Figure 3: A candidate module mutation matrix. In the matrix, 8 patients which have exactly one mutated gene are module exclusive patients. To calculate the exclusivity value Ex of the module, we first calculate the ratio between number of mutated module exclusive patients and number of all mutated patients for each gene. We get 1/4 = 0.25 for the first and the fourth gene, 3/4 = 0.75 for the second and the third gene. The exclusivity value Ex of the module is (0.25 + 0.75 + 0.75 + 0.25)/4 = 0.5. While the coverage value Cov of the module is 11/11 = 1, the CovEx value of the module is 1*0.5 = 0.5.

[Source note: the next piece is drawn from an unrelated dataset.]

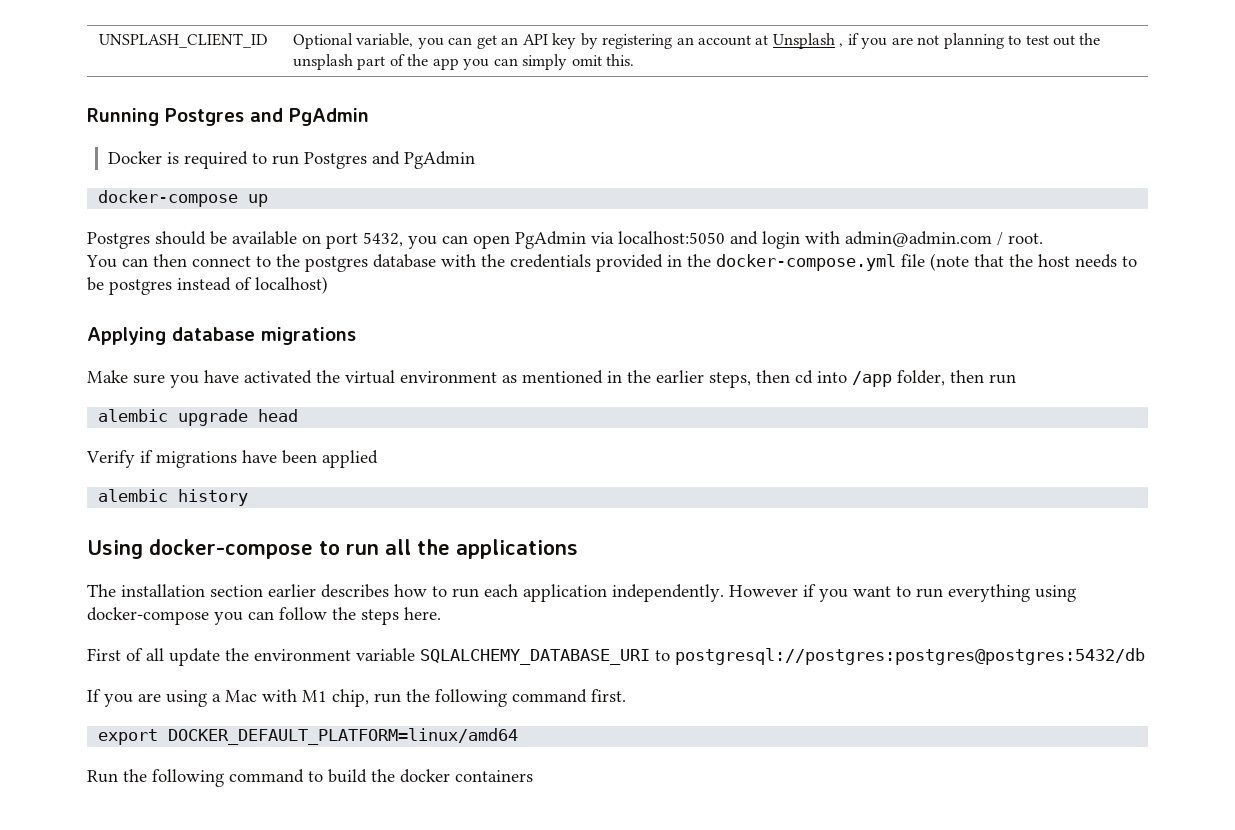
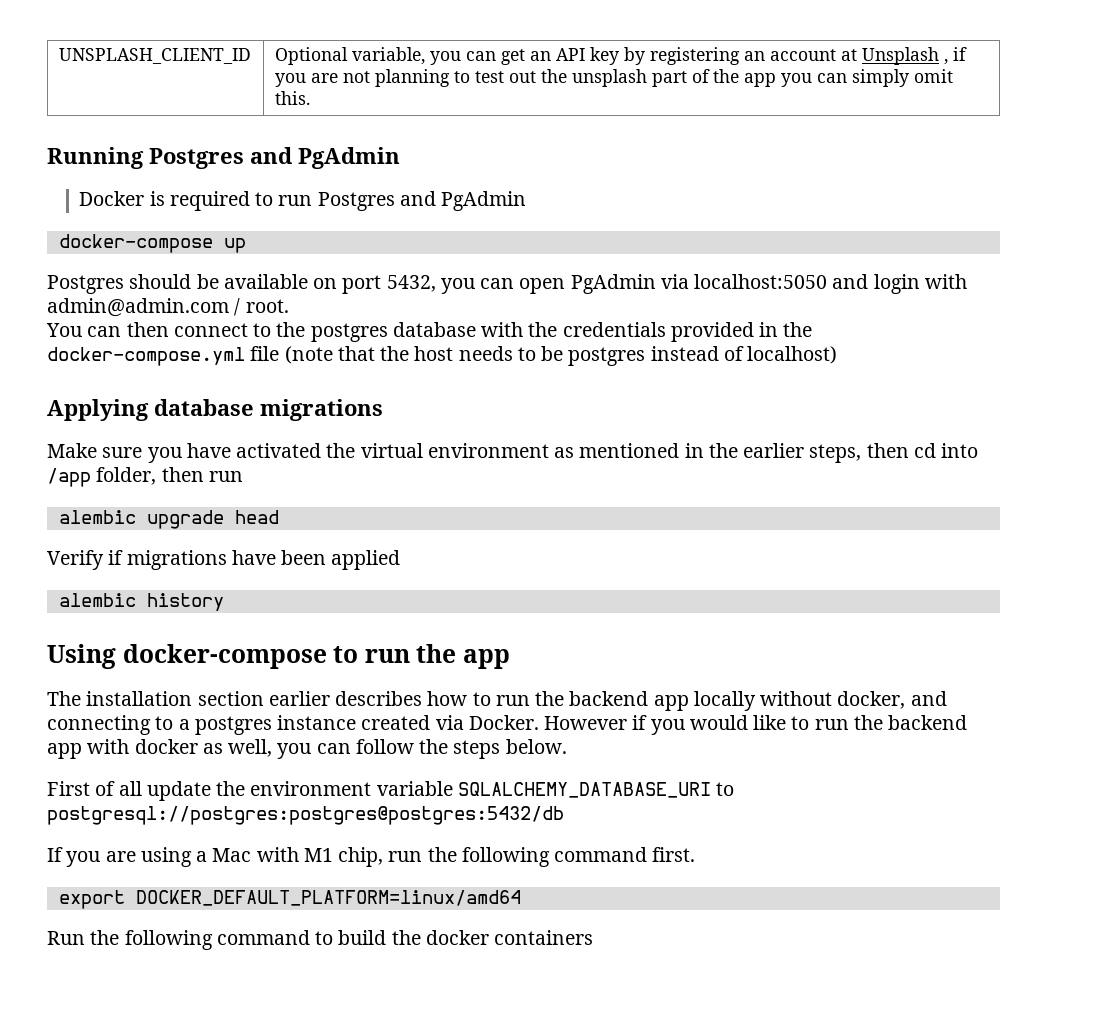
- Using docker-compose to run all the applications
+ Using docker-compose to run the app
- The installation section earlier describes how to run each application independently. However if you want to run everything using docker-compose you can follow the steps here.
+ The installation section earlier describes how to run the backend app locally without docker, and connecting to a postgres instance created via Docker. However if you would like to run the backend app with docker as well, you can follow the steps below.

Discovery of crucial candidate modules
To identify the most possible driver module for each specific patient, a minimum set cover model is applied to the set of previous significant candidate modules. The minimum set cover problem can be described as follows:
Given a set I of elements and a collection S of sets whose union equals the set I, it is required to find a smallest subset of S whose union equals the set I.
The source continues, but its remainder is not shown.